*** Opening of Data to use ***

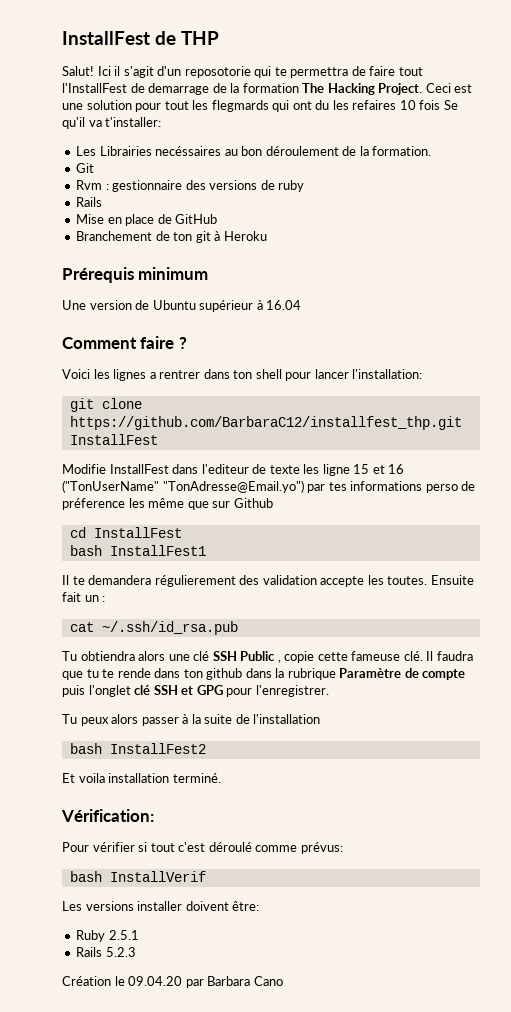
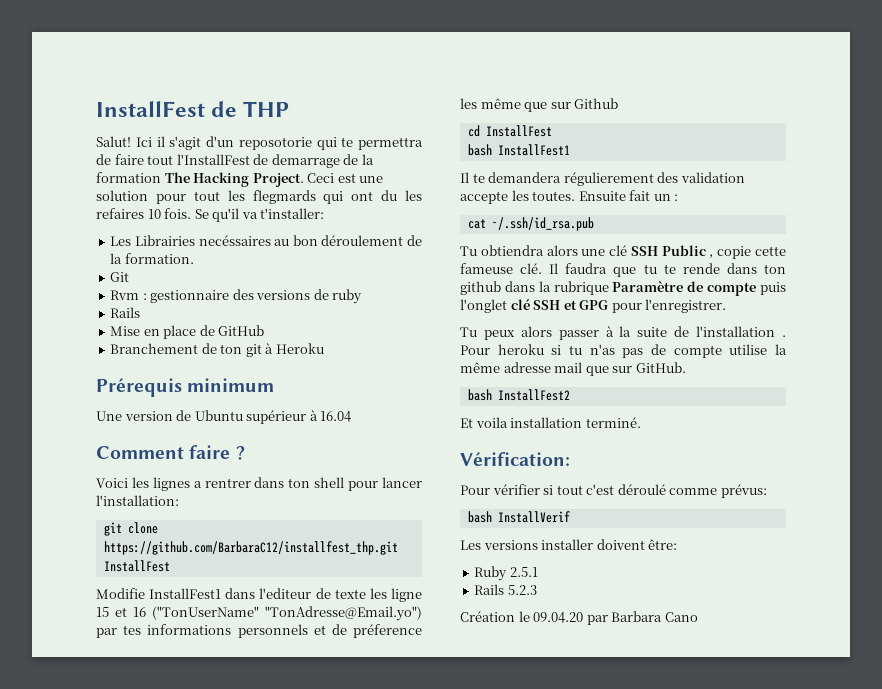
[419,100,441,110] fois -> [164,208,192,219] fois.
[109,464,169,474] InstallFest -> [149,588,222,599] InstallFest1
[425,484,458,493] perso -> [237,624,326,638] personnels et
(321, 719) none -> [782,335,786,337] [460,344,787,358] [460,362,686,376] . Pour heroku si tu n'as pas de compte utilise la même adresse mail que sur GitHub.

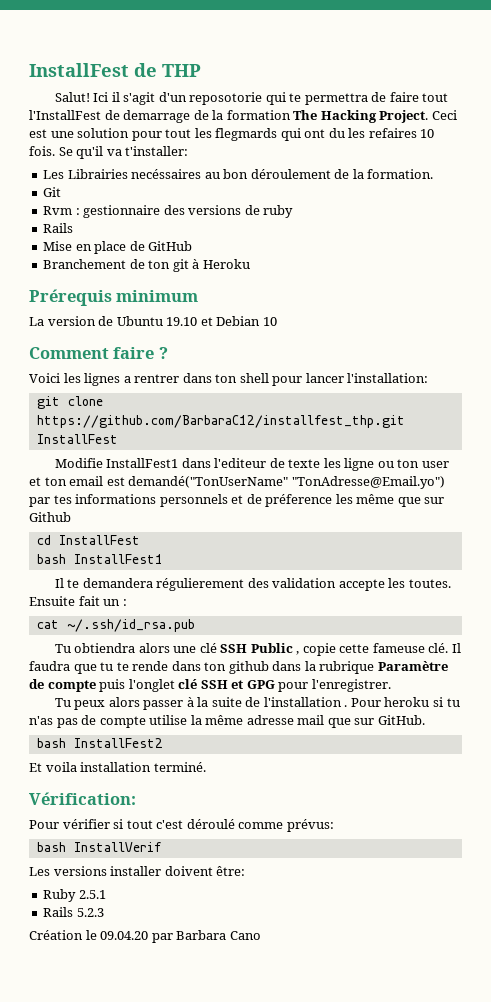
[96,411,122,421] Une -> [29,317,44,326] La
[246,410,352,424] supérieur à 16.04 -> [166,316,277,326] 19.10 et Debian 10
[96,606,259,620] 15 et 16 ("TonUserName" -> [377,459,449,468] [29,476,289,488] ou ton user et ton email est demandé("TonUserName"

*** Close of Data to use ***

- [Task description]: Give every entry again word for word; no images belong in the copy.

- [Task result]:
[419,100,441,110] fois -> [164,208,192,219] fois.
[109,464,169,474] InstallFest -> [149,588,222,599] InstallFest1
[425,484,458,493] perso -> [237,624,326,638] personnels et
(321, 719) none -> [782,335,786,337] [460,344,787,358] [460,362,686,376] . Pour heroku si tu n'as pas de compte utilise la même adresse mail que sur GitHub.

[96,411,122,421] Une -> [29,317,44,326] La
[246,410,352,424] supérieur à 16.04 -> [166,316,277,326] 19.10 et Debian 10
[96,606,259,620] 15 et 16 ("TonUserName" -> [377,459,449,468] [29,476,289,488] ou ton user et ton email est demandé("TonUserName"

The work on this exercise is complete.